TASK TO COMPLETE »
Lines that contain "ontology": how many are there in the listing below? Answer with a number and nothing more.

INPUT DATA »
>>>>

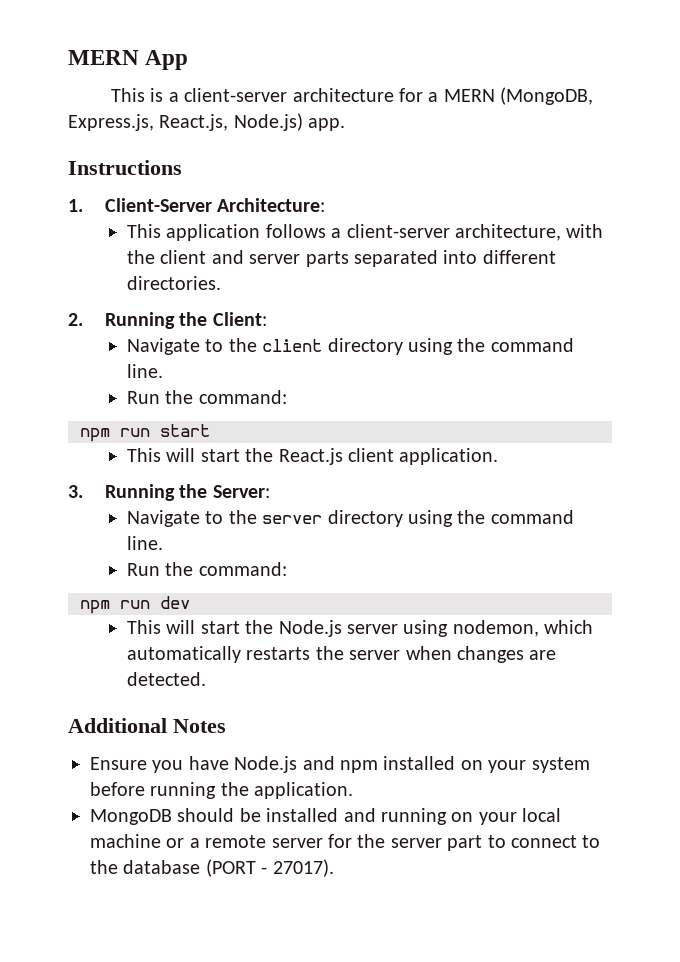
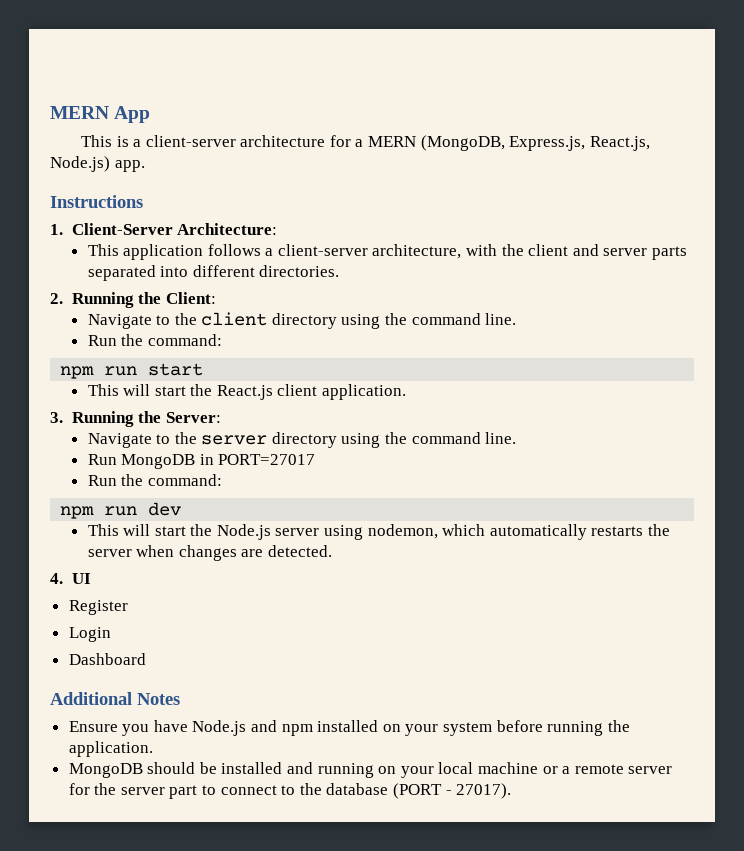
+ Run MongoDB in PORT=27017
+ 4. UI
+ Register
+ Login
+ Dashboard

<<<<
>>>>

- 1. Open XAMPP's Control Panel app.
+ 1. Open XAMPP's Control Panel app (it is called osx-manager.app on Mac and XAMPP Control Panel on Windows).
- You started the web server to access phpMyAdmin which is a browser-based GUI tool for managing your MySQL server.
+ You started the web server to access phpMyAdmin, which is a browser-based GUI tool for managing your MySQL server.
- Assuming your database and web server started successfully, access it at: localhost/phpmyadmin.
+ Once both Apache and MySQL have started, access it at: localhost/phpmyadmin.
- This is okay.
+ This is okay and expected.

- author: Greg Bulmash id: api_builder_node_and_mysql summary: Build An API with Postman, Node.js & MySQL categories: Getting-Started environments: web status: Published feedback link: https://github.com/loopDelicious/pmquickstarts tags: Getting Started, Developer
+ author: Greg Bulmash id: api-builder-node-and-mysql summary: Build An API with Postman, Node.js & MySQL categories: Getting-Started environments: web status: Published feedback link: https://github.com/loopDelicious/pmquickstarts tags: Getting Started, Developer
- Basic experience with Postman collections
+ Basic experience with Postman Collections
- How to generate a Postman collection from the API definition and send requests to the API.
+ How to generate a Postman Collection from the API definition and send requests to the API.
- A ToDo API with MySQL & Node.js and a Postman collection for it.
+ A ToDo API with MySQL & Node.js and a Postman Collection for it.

<<<<
>>>>

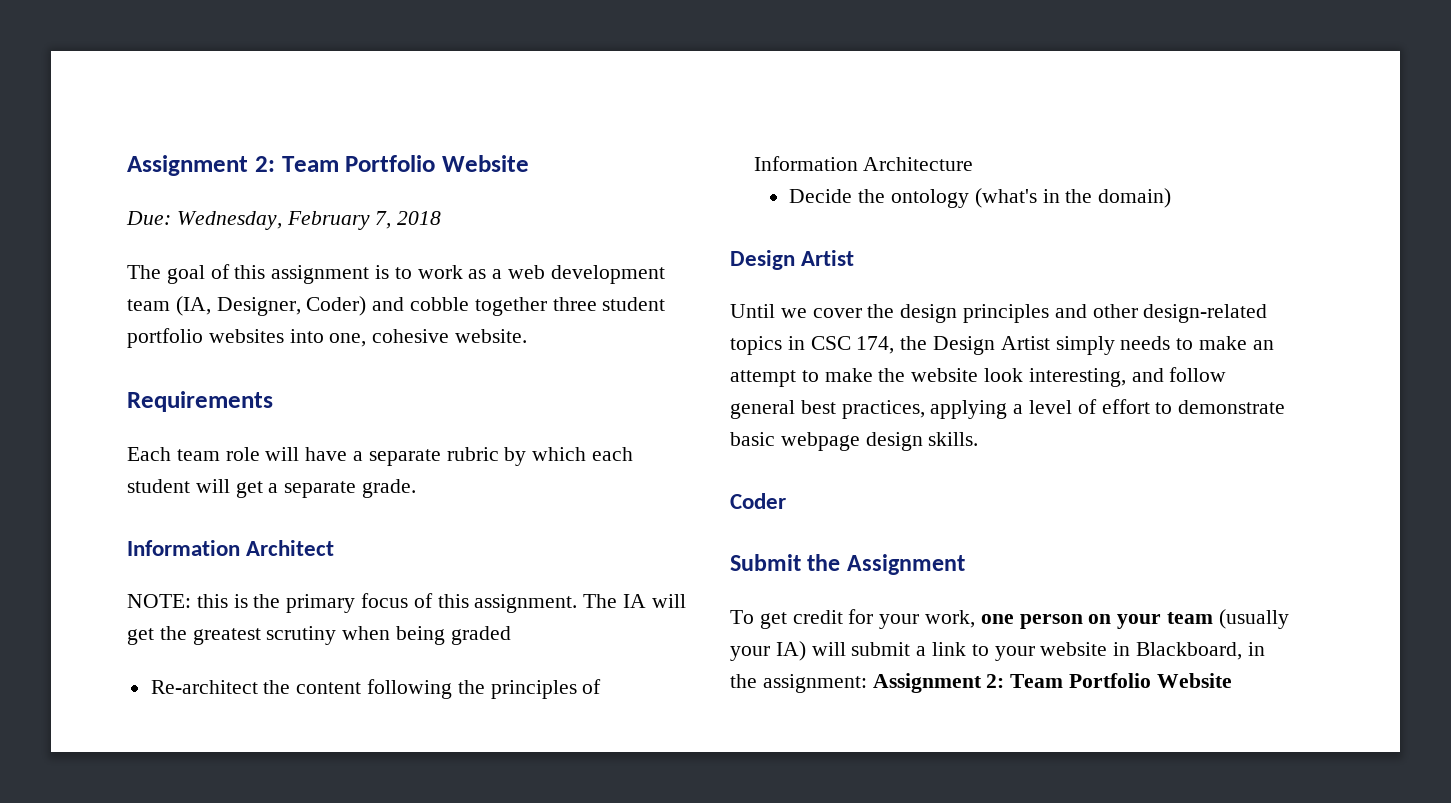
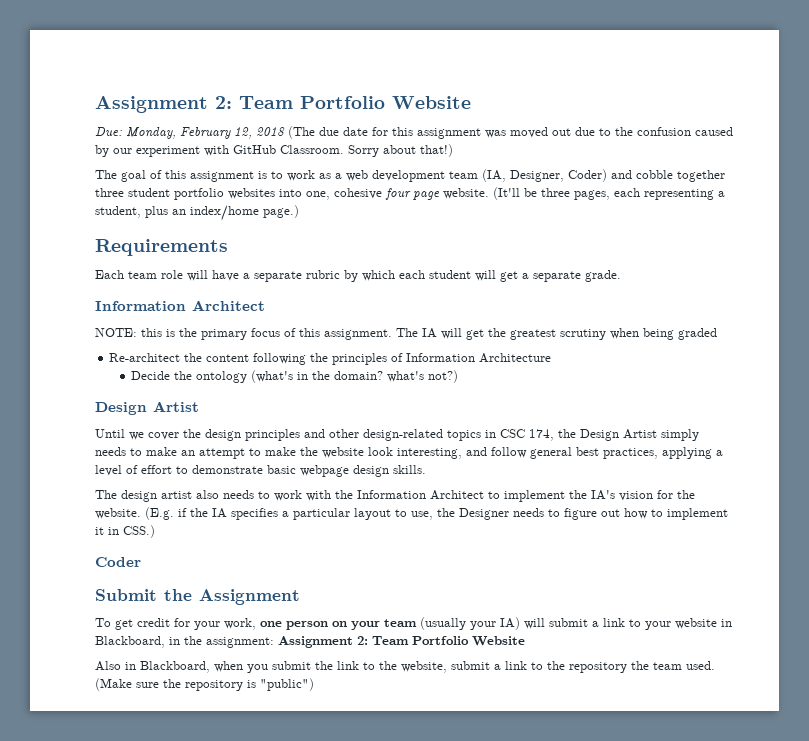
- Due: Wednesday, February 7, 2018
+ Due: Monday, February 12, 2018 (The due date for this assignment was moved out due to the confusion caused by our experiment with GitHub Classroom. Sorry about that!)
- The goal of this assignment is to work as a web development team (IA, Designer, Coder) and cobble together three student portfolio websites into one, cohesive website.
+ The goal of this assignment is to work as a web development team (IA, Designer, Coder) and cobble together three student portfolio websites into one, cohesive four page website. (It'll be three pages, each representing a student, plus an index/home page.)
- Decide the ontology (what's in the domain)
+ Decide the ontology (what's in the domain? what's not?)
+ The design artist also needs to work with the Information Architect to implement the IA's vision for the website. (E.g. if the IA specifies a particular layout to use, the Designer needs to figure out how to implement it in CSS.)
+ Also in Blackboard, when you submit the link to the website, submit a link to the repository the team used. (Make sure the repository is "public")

<<<<

SOLUTION FOR THIS TASK »
2